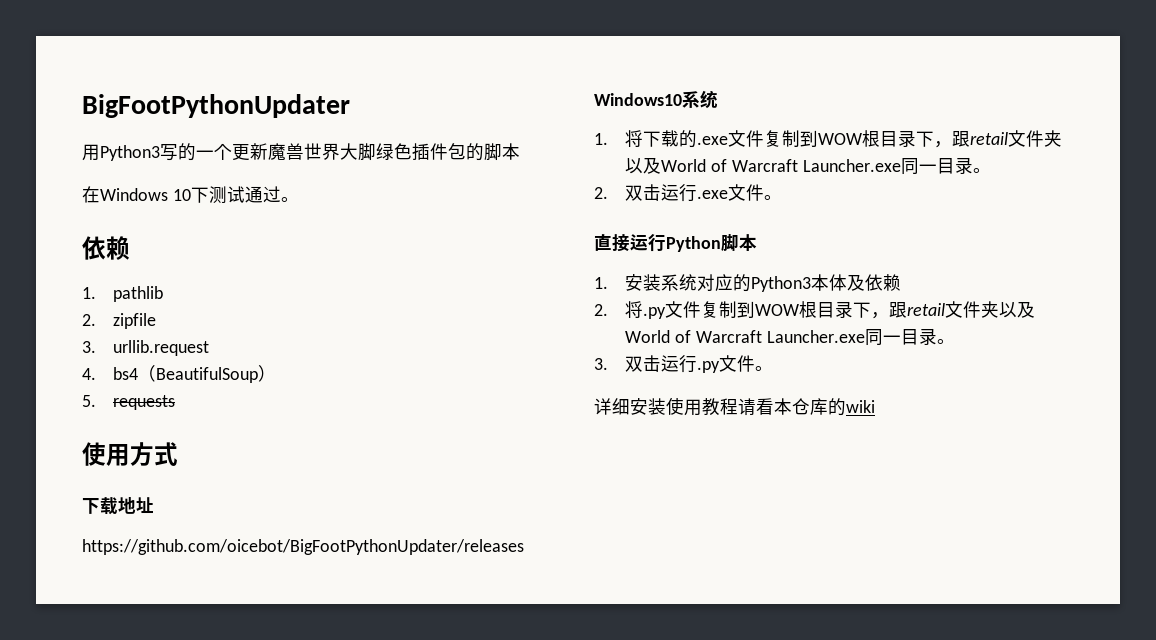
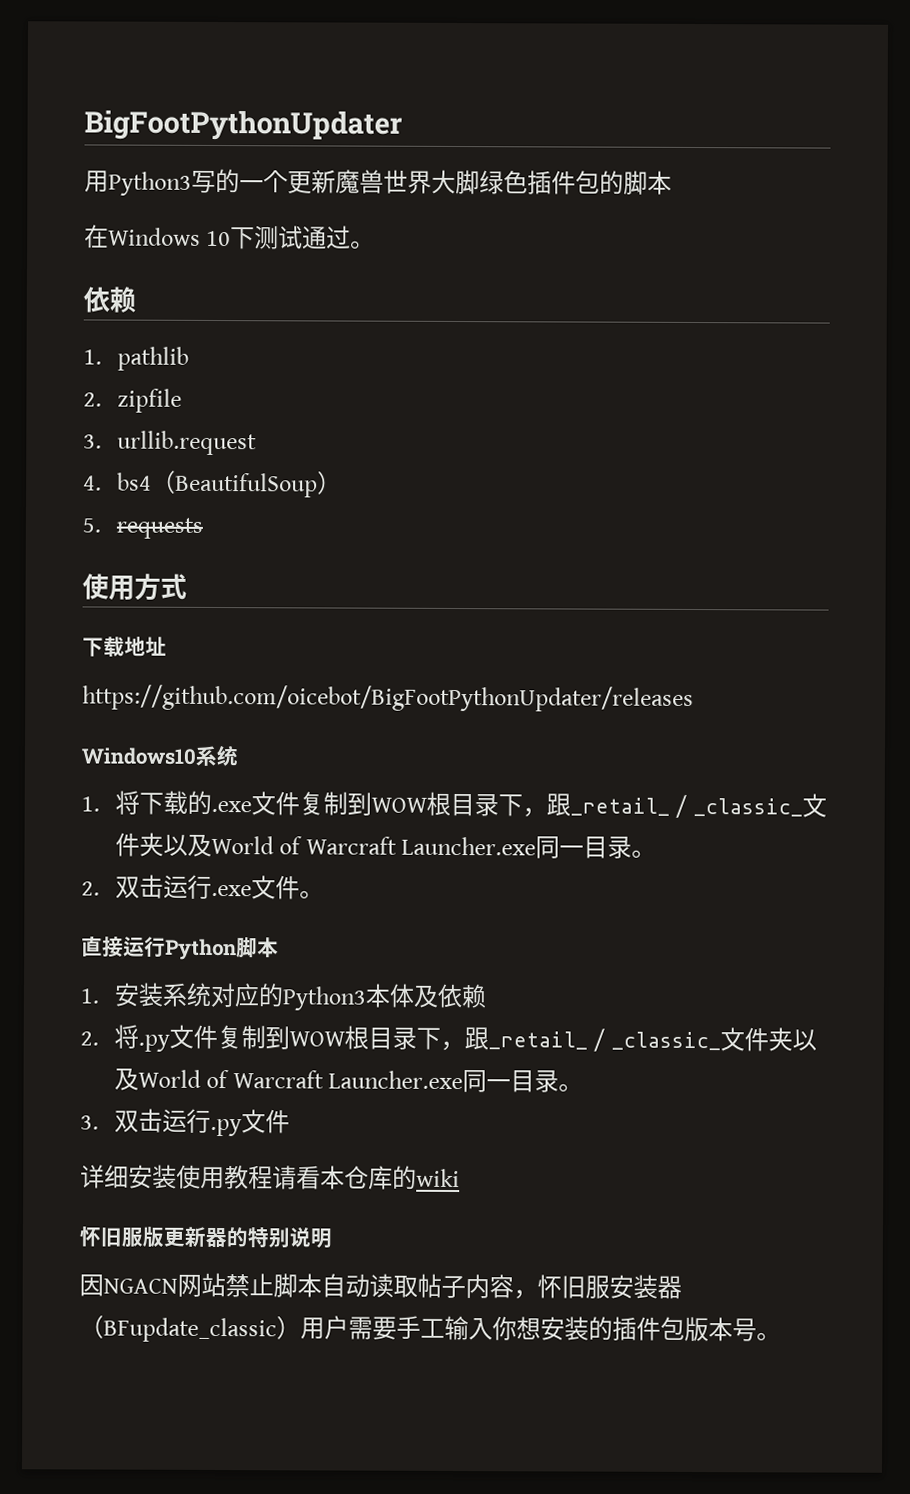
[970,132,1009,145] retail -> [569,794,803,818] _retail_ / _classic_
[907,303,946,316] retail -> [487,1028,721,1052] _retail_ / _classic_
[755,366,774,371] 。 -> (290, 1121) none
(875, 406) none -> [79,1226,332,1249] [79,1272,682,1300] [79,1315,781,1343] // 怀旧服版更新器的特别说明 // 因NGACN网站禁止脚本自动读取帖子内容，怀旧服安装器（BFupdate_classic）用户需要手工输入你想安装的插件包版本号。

——

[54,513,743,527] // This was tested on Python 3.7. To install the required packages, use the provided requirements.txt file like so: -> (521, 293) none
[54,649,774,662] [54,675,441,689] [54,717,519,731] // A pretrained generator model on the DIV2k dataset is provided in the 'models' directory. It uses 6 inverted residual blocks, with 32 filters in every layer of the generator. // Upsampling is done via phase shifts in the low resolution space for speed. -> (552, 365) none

——

• _TASK PROMPT_
Go through the records and tally the lines that include "provided". Write only the number.

• _EXERCISE OUTPUT_
2